* **Recorded data**:
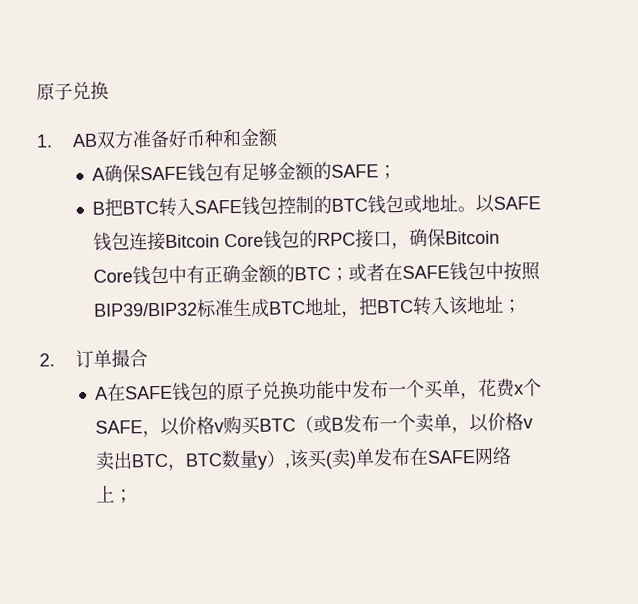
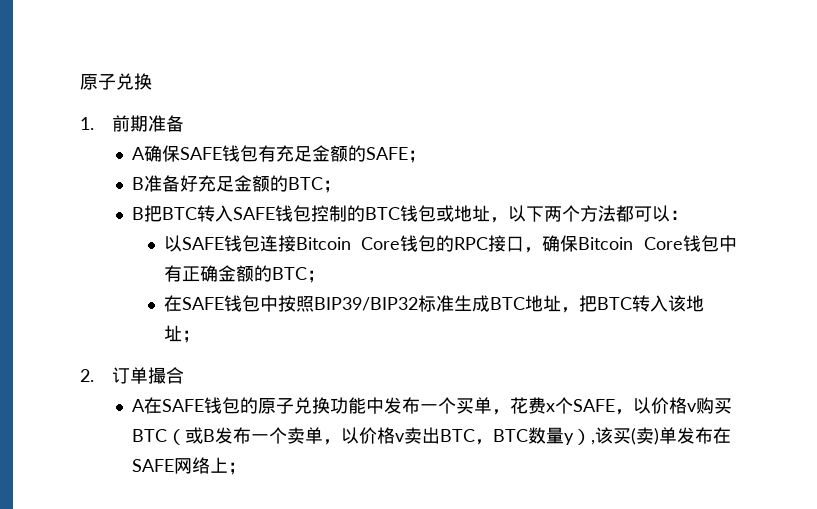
[71,128,279,149] AB双方准备好币种和金额 -> [112,115,185,132] 前期准备
[241,162,279,181] 足够 -> [275,145,312,162] 充足
(398, 172) none -> [131,175,341,193] // B准备好充足金额的BTC；
[457,206,477,213] 。 -> [489,205,688,223] ，以下两个方法都可以： //
[348,263,386,282] 或者 -> (325, 276) //

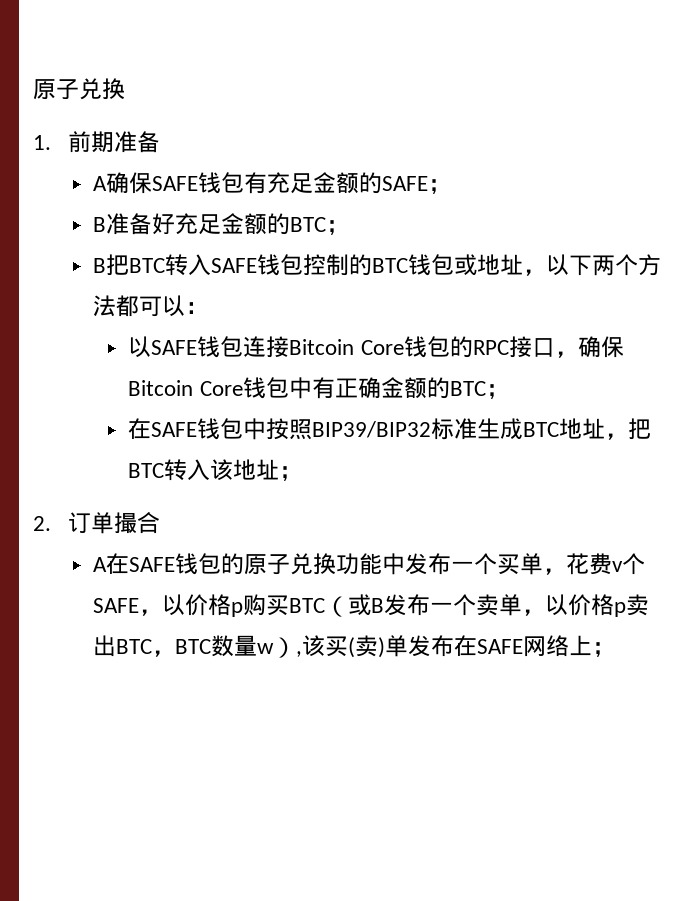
[545,403,555,412] x -> [612,561,624,572] v
[686,403,697,412] v -> [231,602,244,617] p
[394,433,405,442] v -> [614,602,627,617] p
[563,433,574,445] y -> [257,643,275,654] w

* **About this task**: Repeat each of the records exactly as written, except for the pictures, which are to be left out.

* **Result for this exercise**:
[71,128,279,149] AB双方准备好币种和金额 -> [112,115,185,132] 前期准备
[241,162,279,181] 足够 -> [275,145,312,162] 充足
(398, 172) none -> [131,175,341,193] // B准备好充足金额的BTC；
[457,206,477,213] 。 -> [489,205,688,223] ，以下两个方法都可以： //
[348,263,386,282] 或者 -> (325, 276) //

[545,403,555,412] x -> [612,561,624,572] v
[686,403,697,412] v -> [231,602,244,617] p
[394,433,405,442] v -> [614,602,627,617] p
[563,433,574,445] y -> [257,643,275,654] w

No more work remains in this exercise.